Antimicrobial peptides (AMPs) are crucial components of the innate immune system, acting as a first line of defense against pathogens. With the global rise of antibiotic resistance, there is an urgent need to develop novel antimicrobial strategies. Understanding the diverse ways AMPs interact with bacterial membranes is fundamental to this goal. This study meticulously investigates the structural and mechanistic differences among three prominent AMPs: LL-37, HNP-1, and Magainin-2.

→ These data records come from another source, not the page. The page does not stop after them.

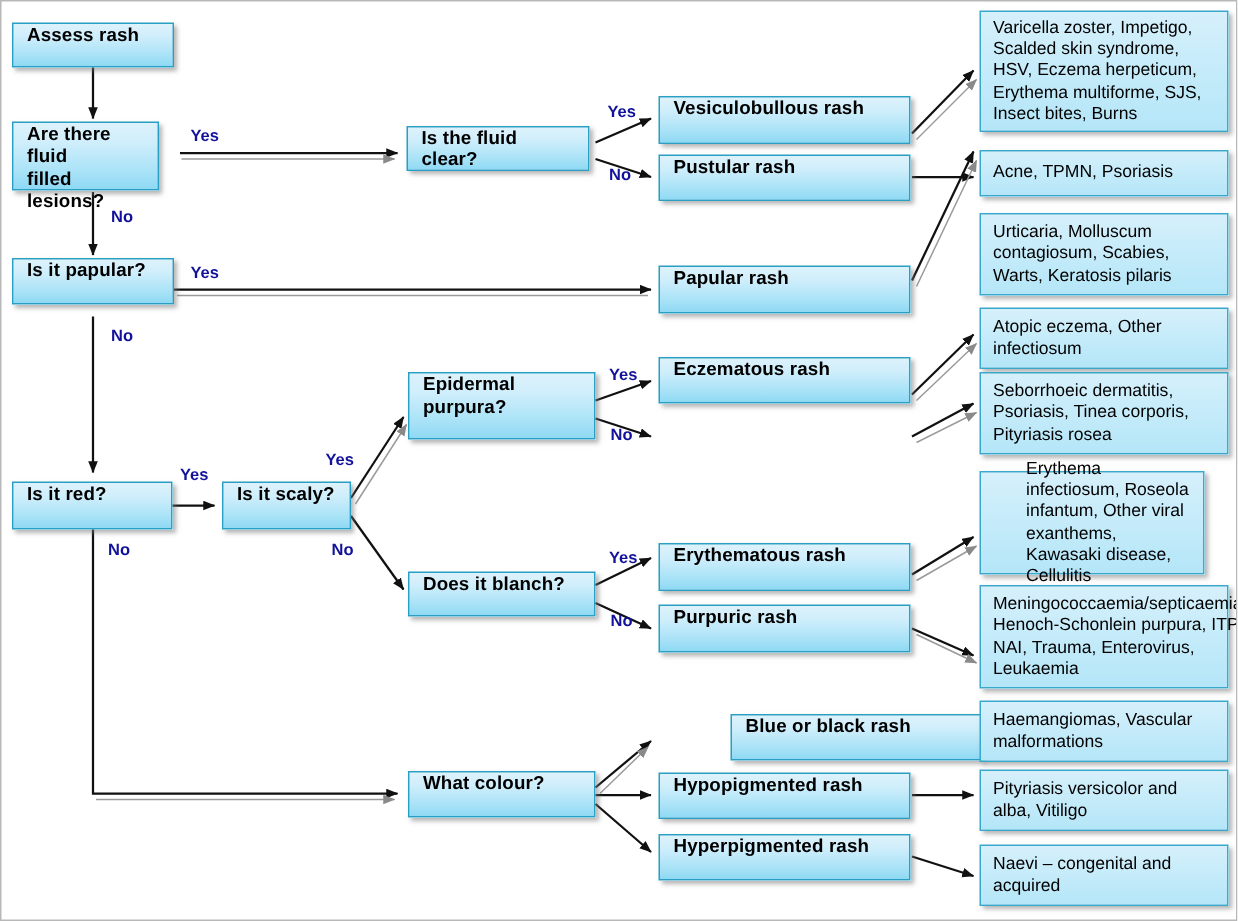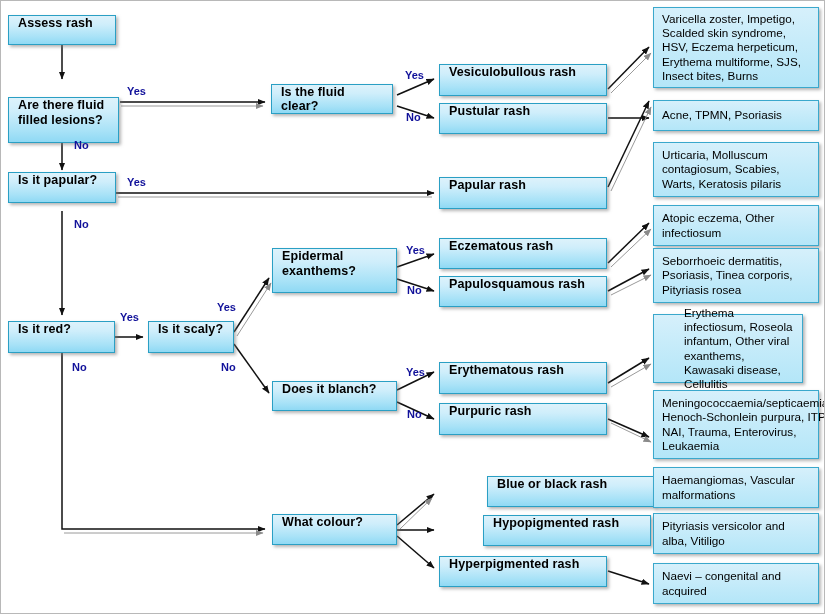"Are there fluid" div.node { margin-top: 16px -> none; width: 111px -> 98px }
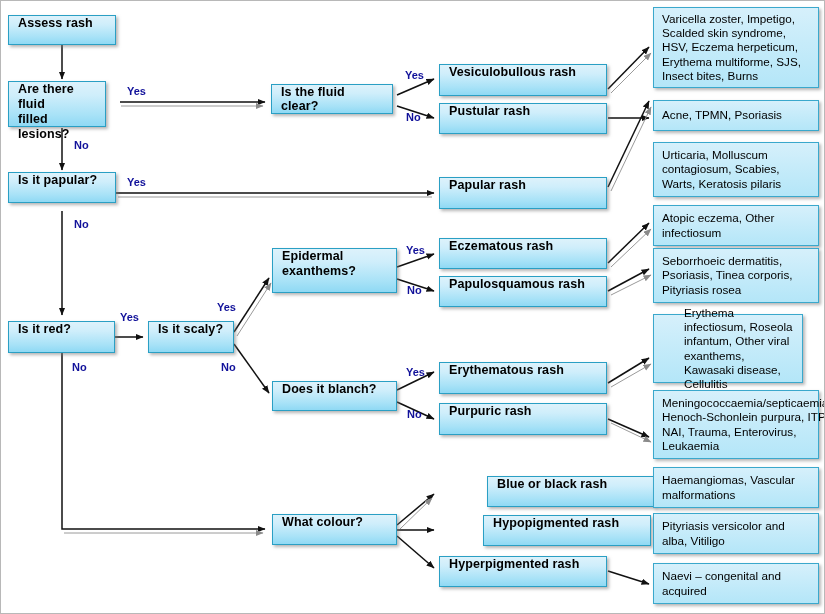"exanthems?" span { text: exanthems -> purpura }
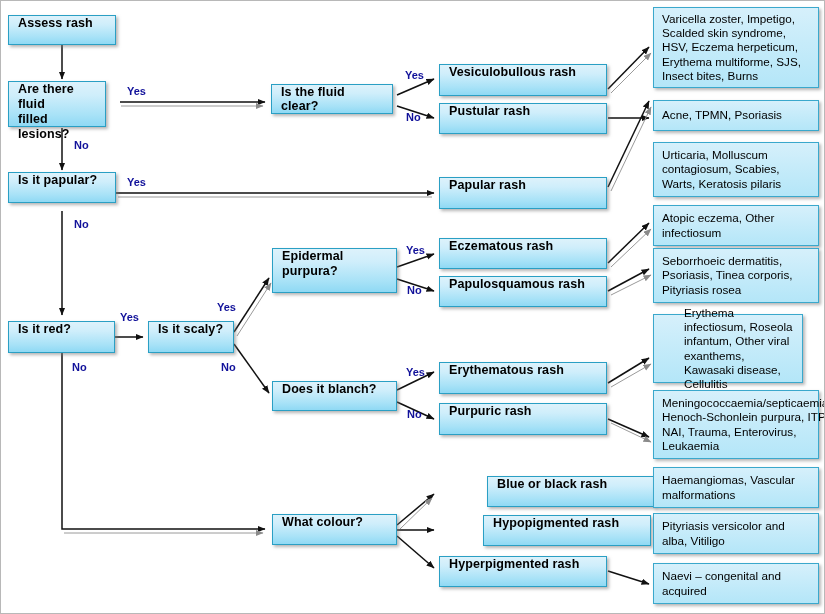"Papulosquamous rash" div.node { html: <div> <span>Papulosquamous rash</span> </div> -> none }
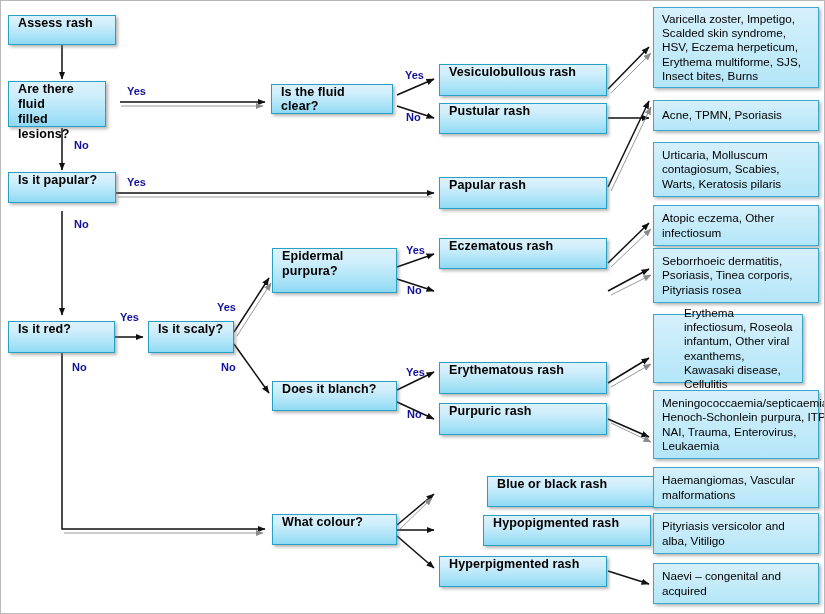"Hypopigmented rash" div.node { margin-left: 44px -> none }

The study revealed significant structural and mechanistic divergence. LL-37 consistently adopted an alpha-helical conformation upon membrane binding, leading to rapid pore formation and causing 85% leakage in E. coli lipid vesicles within 30 minutes at a concentration of 5 µM. In contrast, HNP-1 maintained its characteristic beta-sheet structure, primarily disrupting membranes via a carpet-like mechanism, resulting in 60% leakage in S. aureus vesicles after 60 minutes at the same concentration. Magainin-2 exhibited a mixed alpha-helical/random coil structure, inducing membrane thinning and translocation, with an MIC of 2-4 µM against E. coli and 8-16 µM against S. aureus. Computational models further predicted distinct binding affinities and membrane insertion depths, with LL-37 showing a 2.5-fold higher affinity for anionic lipids compared to Magainin-2. > The study's most critical finding is that despite their shared antimicrobial function, LL-37, HNP-1, and Magainin-2 utilize fundamentally different membrane interaction strategies, with LL-37 demonstrating 2.3-fold faster membrane permeabilization kinetics than HNP-1 in Gram-negative bacterial models.